I still have days where it is hard to get out of bed, but I
can function at a much higher rate. My ability to cope through these
devastating challenges to get through the pain and remember my complete
dependence on God has gotten stronger and faster. It has increased so much that
now I am not as afraid of pain as I once was. I have made it through every wave
of pain so far, and I am learning to float to the top of it and let my Savior
rescue me, instead of drowning and wasting my energy trying to swim with my own
strength. I recognize painful moments as temporary. The pain does not last
forever.
I do not get a happy ending in this marriage. My husband did
not want to continue to work towards healing our marriage, and he is divorcing
me. As painful as this outcome is, I know that I will be ok. Working my
recovery has given me the gift of surrender, the gift of confidence, and the
invaluable gift of faith. I am a woman who knows her infinite worth. Where I
struggled to feel safe, loved, and cherished in my marriage, I feel these
completely and so wholly in my relationship with my Heavenly Father, and I know
that this divorce is not about my failings, but about the inability for
darkness to coexist with light. Just days before my husband asked for a
divorce, I found myself at a very difficult crossroads, where I could no longer
hold on to my marriage as it was and hold on to my own recovery. The two could
not coexist any longer. I chose to hold on to God and His healing power with
both hands. Because of my recovery, I can see this 13 ½ year marriage as a
gift. Because of the healing power of the atonement, I know that I will find
happiness alone, and perhaps at some future date find happiness in marriage.

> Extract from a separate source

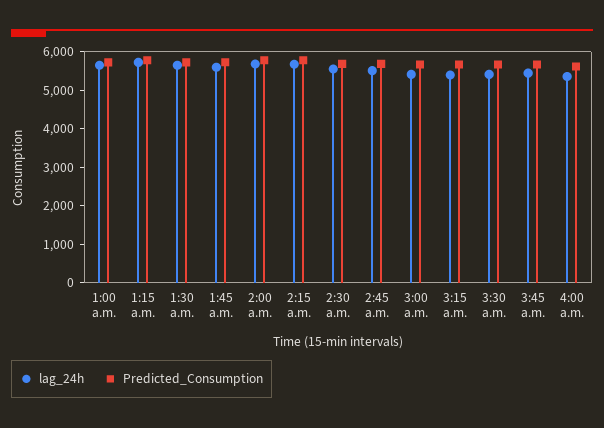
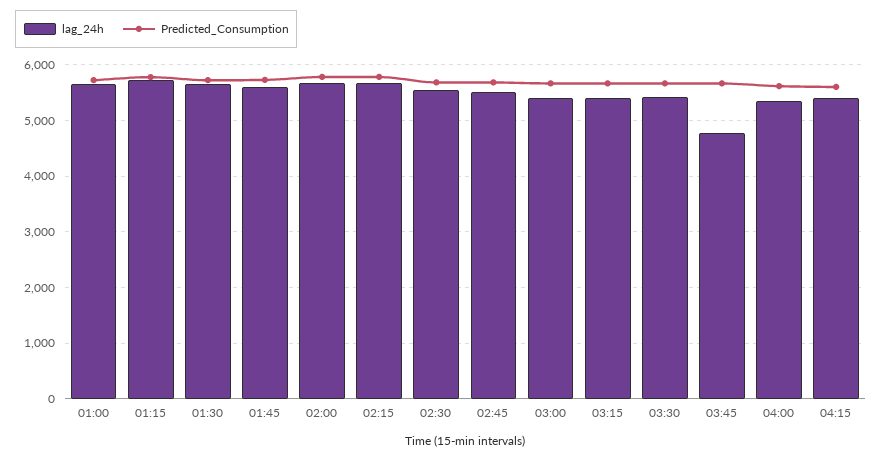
lag_24h, 3:45 a.m.: 5500 -> 4800
lag_24h, 04:15: none -> 5400
Predicted_Consumption, 04:15: none -> 5600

I cannot focus too hard on the future or think
too much about the past, and have learned to be in the present moment, where
the gift of joy truly is. Heavenly Father is not just a god of the past, or
waiting in some distant future, but He is here in the present moment. My
recovery empowered me to allow Him to go from being an outside observer of my
life to an active partner on my daily walk. I still forget to invite Him on my
walk, and those are the days the burden gets heaviest. I have learned that He
will not remove my pain, but He will sanctify it as I turn to Him in it. He
will sanctify me as I depend on His strength. He will refine me with it as I
turn to Him in my pain. My heart will soften and grow as I depend on Him. My
eyes open to His mercy and grace. I know now that He is much more merciful to
His daughters than I ever understood before. My story of hope is that I did not
need my husband to be in recovery in order for me to heal. The power of the
Atonement is individual and dependent only on our willingness to shift our dependence
completely to the Great Physician.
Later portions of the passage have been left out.